What the task asks
Report how many lines below include the string "order". Please keep the reply to that number.

══ Given information

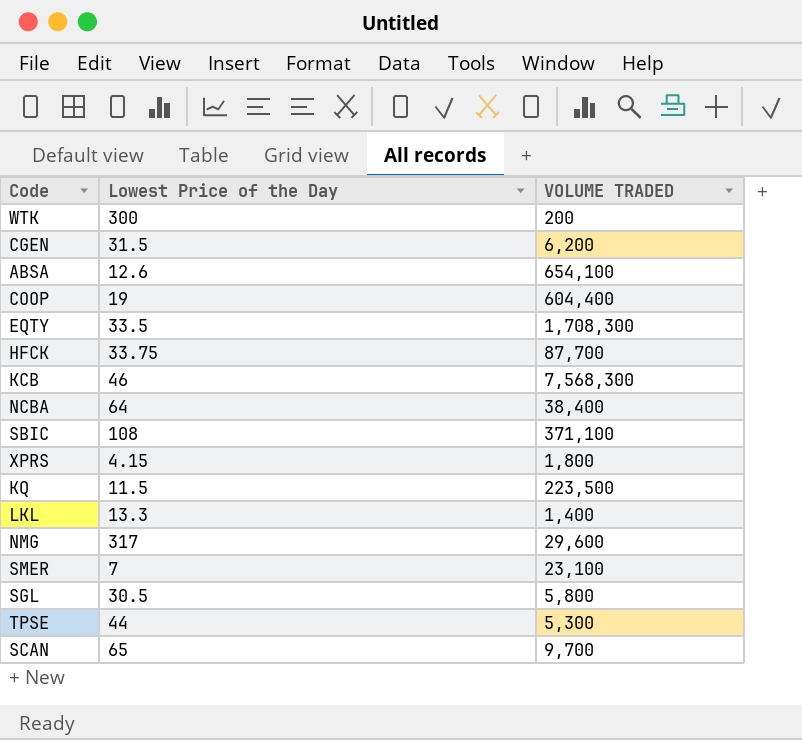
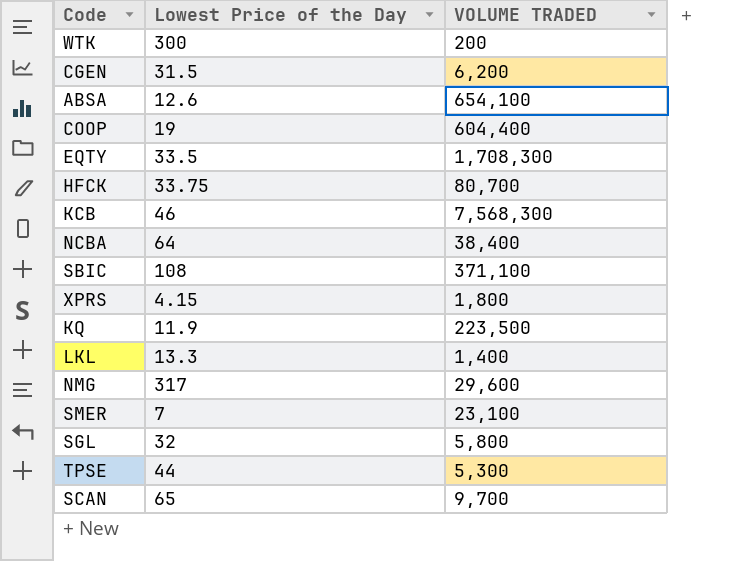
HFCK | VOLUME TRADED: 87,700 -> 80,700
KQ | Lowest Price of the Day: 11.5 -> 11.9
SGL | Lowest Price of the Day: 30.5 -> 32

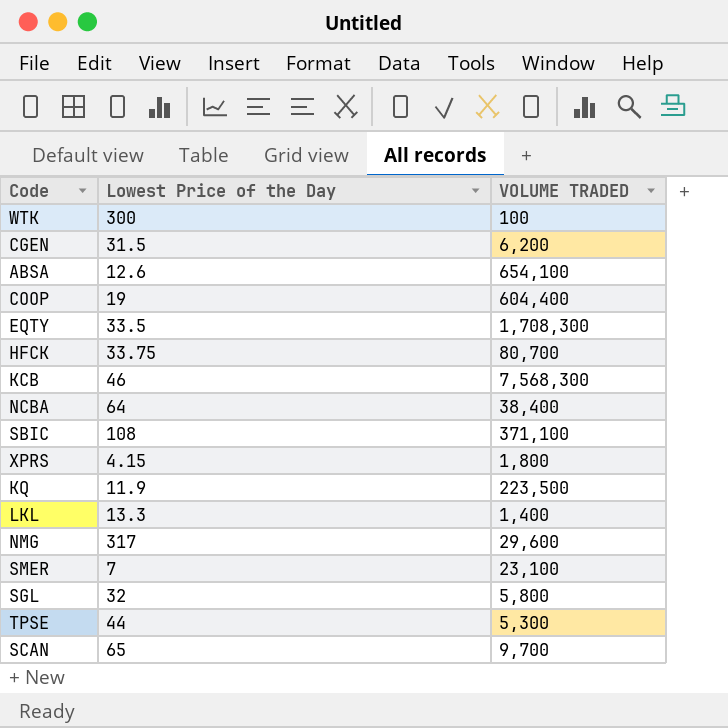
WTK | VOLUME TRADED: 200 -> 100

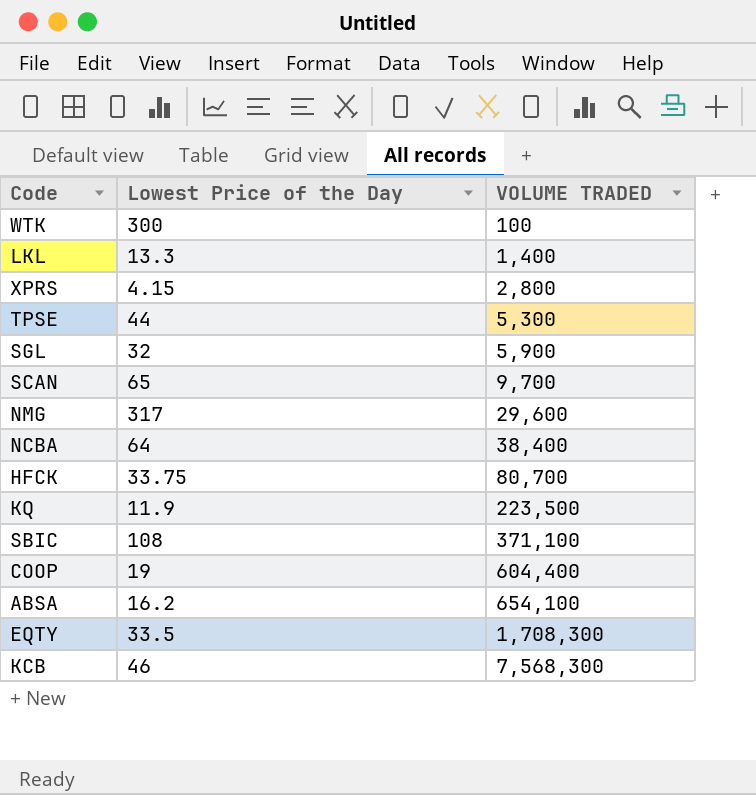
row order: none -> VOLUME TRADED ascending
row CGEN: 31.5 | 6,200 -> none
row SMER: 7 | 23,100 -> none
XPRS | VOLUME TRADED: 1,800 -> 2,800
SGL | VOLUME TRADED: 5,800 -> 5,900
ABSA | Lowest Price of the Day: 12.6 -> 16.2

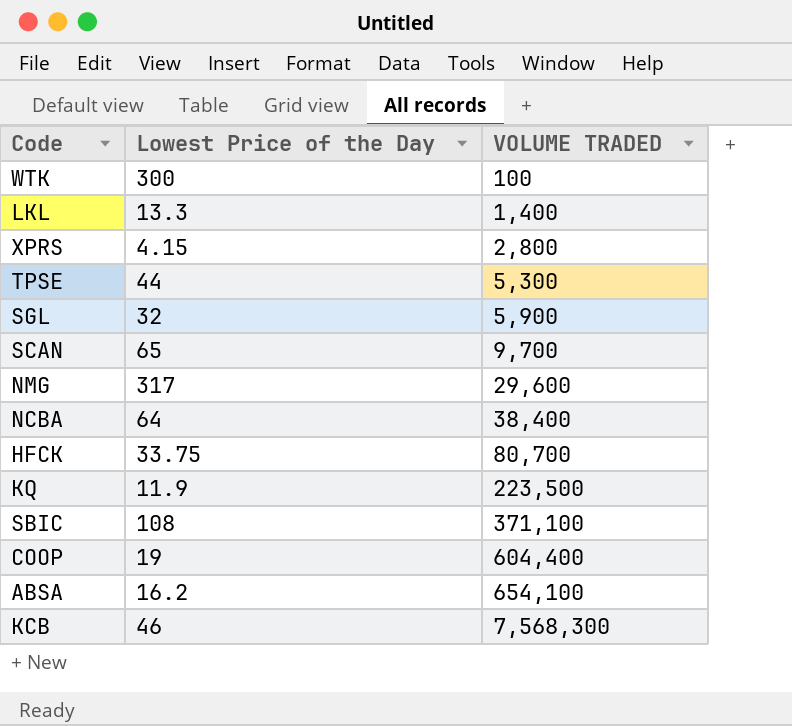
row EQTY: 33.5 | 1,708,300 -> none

════
══ Given information

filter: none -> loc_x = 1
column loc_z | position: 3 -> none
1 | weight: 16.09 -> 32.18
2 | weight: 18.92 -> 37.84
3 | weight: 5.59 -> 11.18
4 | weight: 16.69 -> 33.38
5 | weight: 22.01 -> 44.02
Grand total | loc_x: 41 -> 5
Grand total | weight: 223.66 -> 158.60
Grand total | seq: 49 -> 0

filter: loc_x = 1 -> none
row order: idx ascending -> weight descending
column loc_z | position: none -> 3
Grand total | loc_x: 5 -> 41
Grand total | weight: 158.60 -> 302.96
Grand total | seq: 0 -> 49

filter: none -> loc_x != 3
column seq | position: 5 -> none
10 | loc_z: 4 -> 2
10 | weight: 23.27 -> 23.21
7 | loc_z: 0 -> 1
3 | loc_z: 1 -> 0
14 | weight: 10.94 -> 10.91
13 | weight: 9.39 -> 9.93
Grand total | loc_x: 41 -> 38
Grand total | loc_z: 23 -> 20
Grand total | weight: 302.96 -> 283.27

════

Exercise solution
2